5th Mayor of Savannah, Georgia
- In office 1804–1807
- Preceded by: Charles Harris
- Succeeded by: William Davies
- In office 1796–1797
- Preceded by: William Stephens
- Succeeded by: John Glen

Personal details
- Born: June 18, 1762 New York City, Province of New York
- Died: November 1, 1817 (aged 55) Savannah, Georgia, U.S.
- Resting place: Laurel Grove Cemetery, Savannah, Georgia, U.S.
- Spouse: Sarah Cuttler Dennis

= John Noel (mayor) =

American politician

John Noel (June 18, 1762 – November 1, 1817) was an American politician who served as mayor of Savannah, Georgia, from 1796 to 1797 and from 1804 to 1807.

==Biography==
Noel was born on June 18, 1762, in New York City, the son of Experience (née Young) and Garrat Noel (died 1776). His father was a bookseller who had emigrated from England.

He was raised in Elizabethtown, New Jersey. In 1777, he graduated from Princeton University, and was licensed as an attorney in 1783. In 1788, he moved to Georgia, where he worked as a judge in Augusta, the county seat of Richmond County, before moving to Savannah in the 1790s. He was elected to a one-year term as mayor of Savannah in 1796 and then served on the city council (1798–1799 and 1801–1802). He was once again elected as mayor in 1804 and served three consecutive terms (July 9, 1804 to September 14, 1807). In 1805, he was credited by the governor John Milledge for successfully preventing an outbreak of smallpox.

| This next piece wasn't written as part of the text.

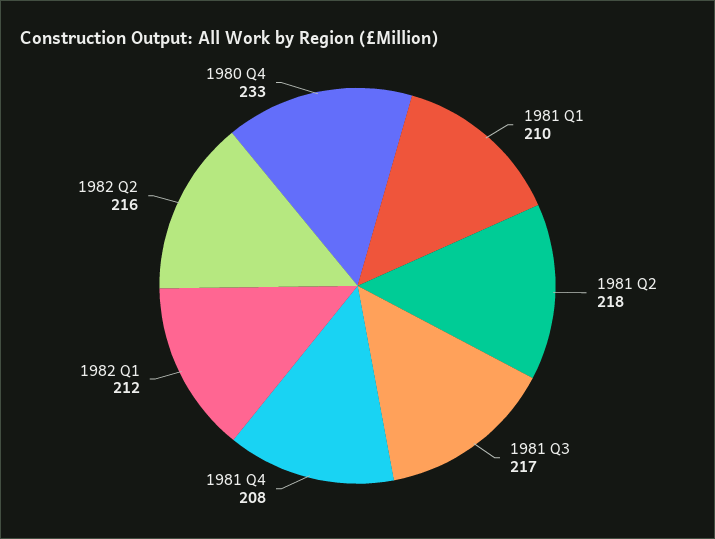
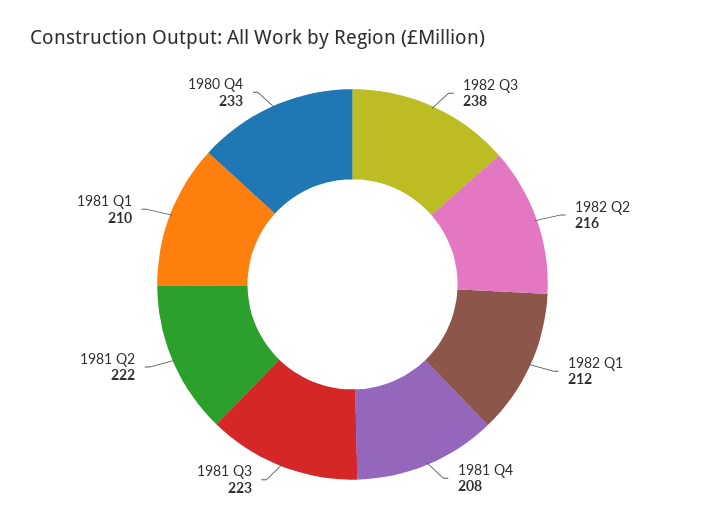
1981 Q2: 218 -> 222
1981 Q3: 217 -> 223
1982 Q3: none -> 238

Noel was an investor in the Georgia Company, which was part of the Yazoo Land Fraud of 1795.

==Personal life==
In 1784, Noel married Sarah Cuttler Dennis.

== Death ==
He died in Savannah on November 1, 1817. He was interred in the city's Laurel Grove Cemetery; his widow survived him by nineteen years and was buried beside him.